Start documenting the new function mode

2025-07-09 03:04:10 -04:00 · 2014-11-19 22:14:40 +05:30 · 2014-11-19 22:14:40 +05:30 · 2349f4507a
commit 2349f4507a
parent c983f4f999
3 changed files with 121 additions and 0 deletions
--- a/manual/edit.rst
+++ b/manual/edit.rst
@ -247,6 +247,13 @@ that you can apply. You can even select multiple entries in the list by holding
 down the Ctrl Key while clicking so as to run multiple search and replace
 expressions in a single operation.
 Function mode
 ^^^^^^^^^^^^^^^^^^^^^
 Function mode allows you to write arbitrarily powerful python functions that
 are run on every Find/replace. You can do pretty much any text manipulation you
 like in function mode. For more information, see :doc:`function_mode`.
 Automated tools
 -------------------
@ -693,3 +700,7 @@ particularly useful to directly create EPUB files from your own hand-edited
 HTML files. You can do this via :guilabel:`File->Import an HTML or DOCX file as
 a new book`.
 .. toctree::
    :hidden:
    function_mode
--- a/manual/function_mode.rst
+++ b/manual/function_mode.rst
@ -0,0 +1,110 @@
 Function Mode for Search & Replace in the Editor
 =======================================================================
 The Search & Replace tool in the editor support a *function mode*. In this
 mode, you can combine regular expressions (see :doc:`regexp`) with
 arbitrarily powerful python functions to do all sorts of advanced text
 processing. 
 In the standard *regexp* mode for search and replace, you specify both a
 regular expression to search for as well as a template that is used to replace
 all found matches. In function mode, instead of using a fixed template, you
 specify an arbitrary function, in the 
 `python programming language <https://docs.python.org/2.7/>`_. This allows
 you to do lots of things that are not possible with simple templates. 

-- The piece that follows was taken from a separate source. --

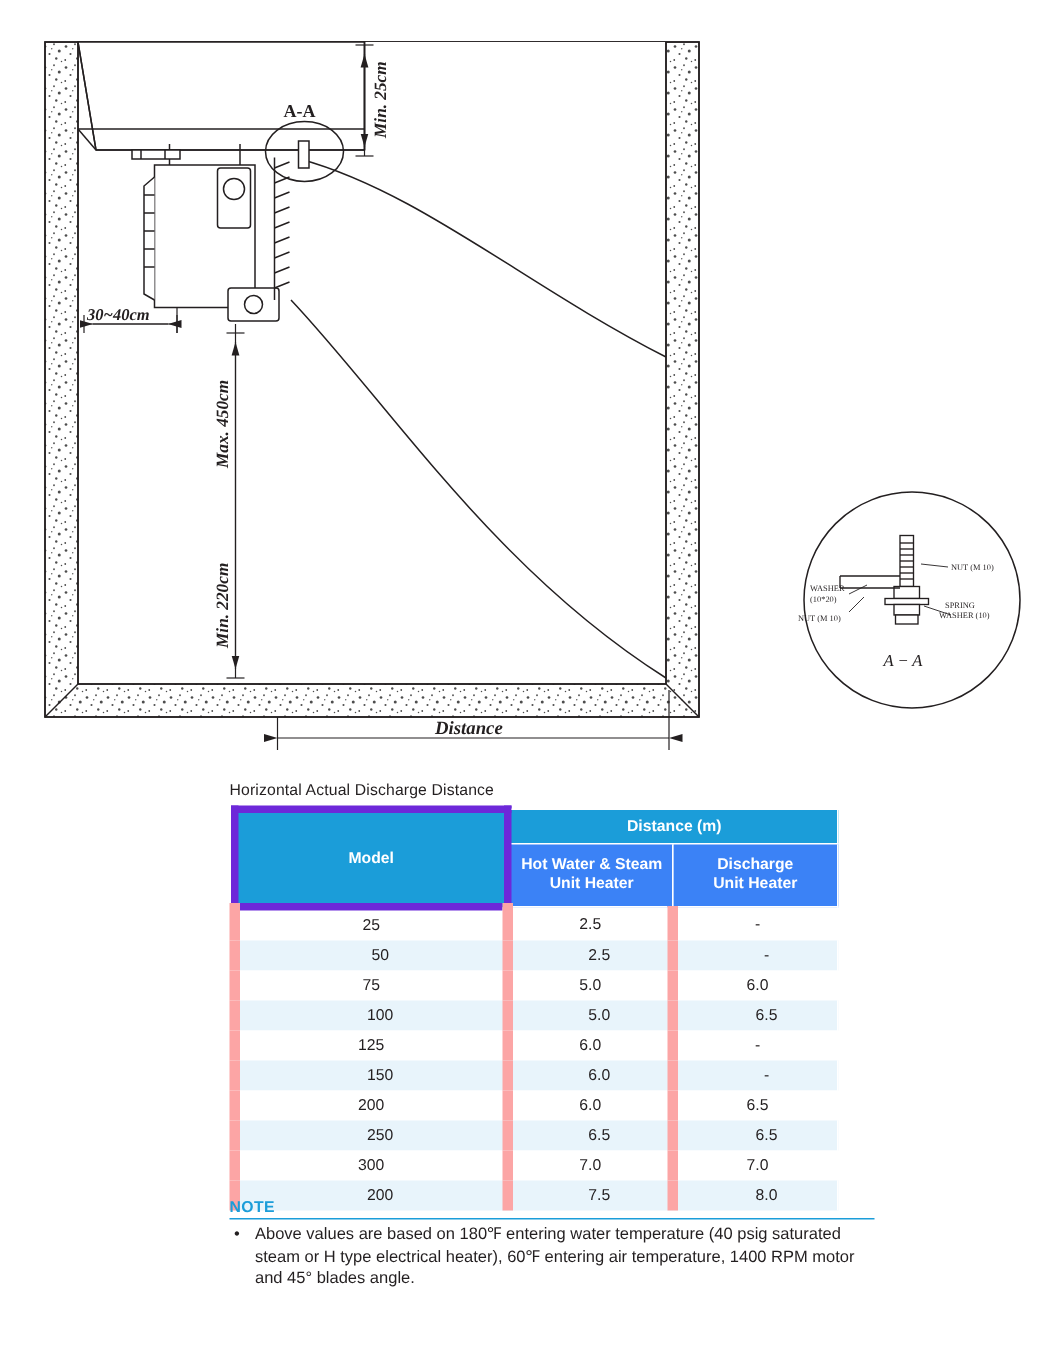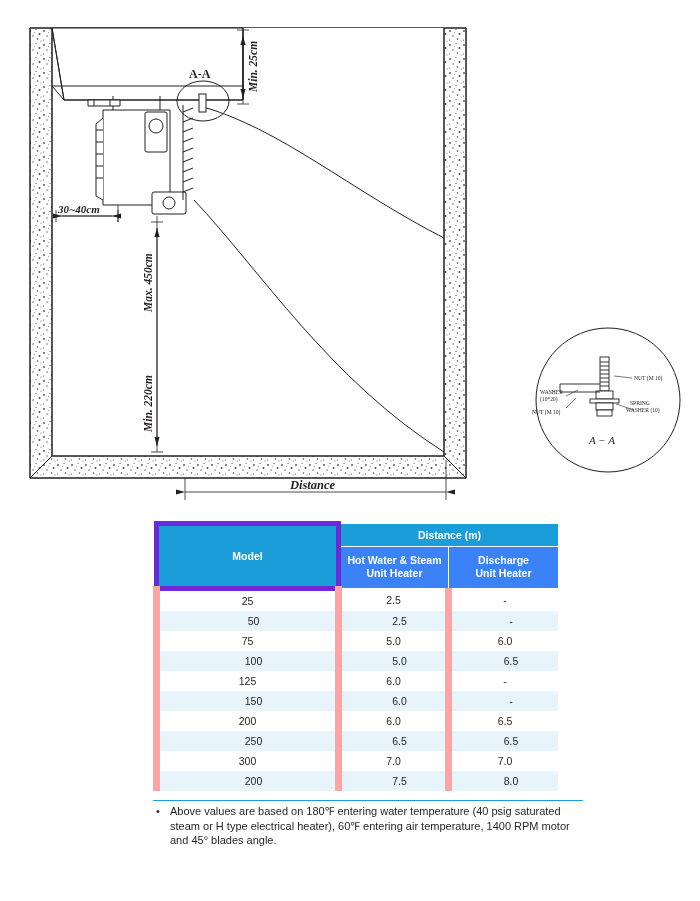"Horizontal Actual Discharge Distance" div.table-caption { html: none -> <div>Horizontal Actual Discharge Distance</div> }
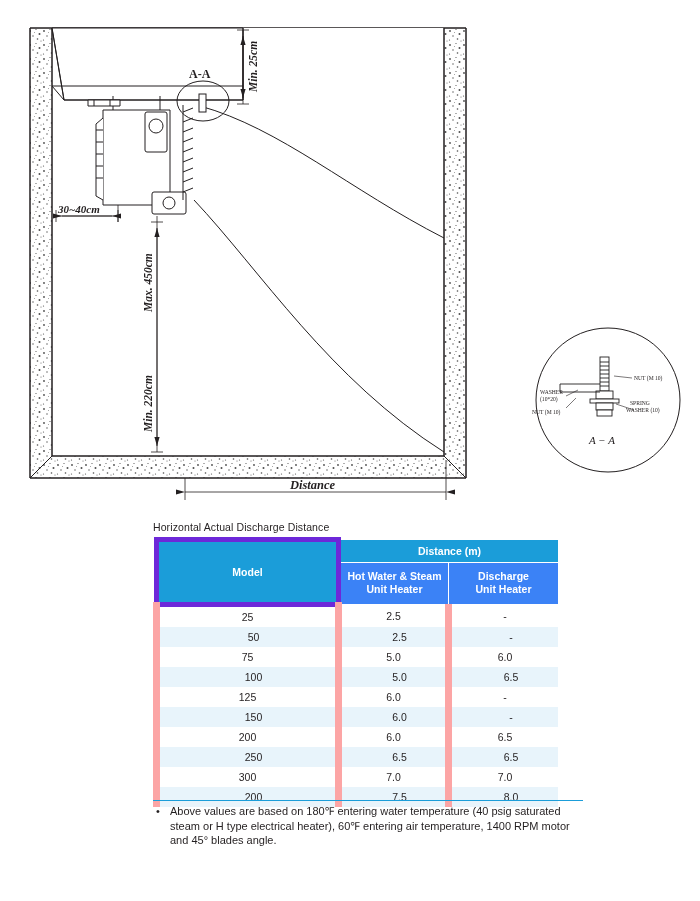"NOTE" div.note-title { html: none -> <div>NOTE</div> }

 Techniques for using function mode and the syntax will be described by means of
 examples, showing you how to create functions to perform progressively more
 complex tasks.
 .. image:: images/function_replace.png
    :alt: The Function mode
    :align: center
 Automatically fixing the case of headings in the document
 -------------------------------------------------------------
 Here, we will leverage one of the builtin functions in the editor to
 automatically change the case of all text inside heading tags to title case::
    Find expression: <[Hh][1-6][^>]*>([^<>]+)</[hH][1-6]>
 For the function, simply choose the :guilabel:`Title-case text` builtin
 function. The will change titles that look like: ``<h1>some TITLE</h1>`` to
 ``<h1>Some Title</h1>``.
 Your first custom function - smartening hyphens
 ------------------------------------------------------------------
 The real power of function mode comes from being able to create your own
 functions to process text in arbitrary ways. The Smarten Punctuation tool in
 the editor leaves individual hyphens alone, so you can use the this function to
 replace them with em-dashes.
 To create a new function, simply click the Create/Edit button to create a new
 function and copy the python code from below.
 .. code-block:: python
    def replace(match, number, file_name, metadata, dictionaries, data, functions, *args, **kwargs):
        return match.group().replace('--', '—').replace('-', '—')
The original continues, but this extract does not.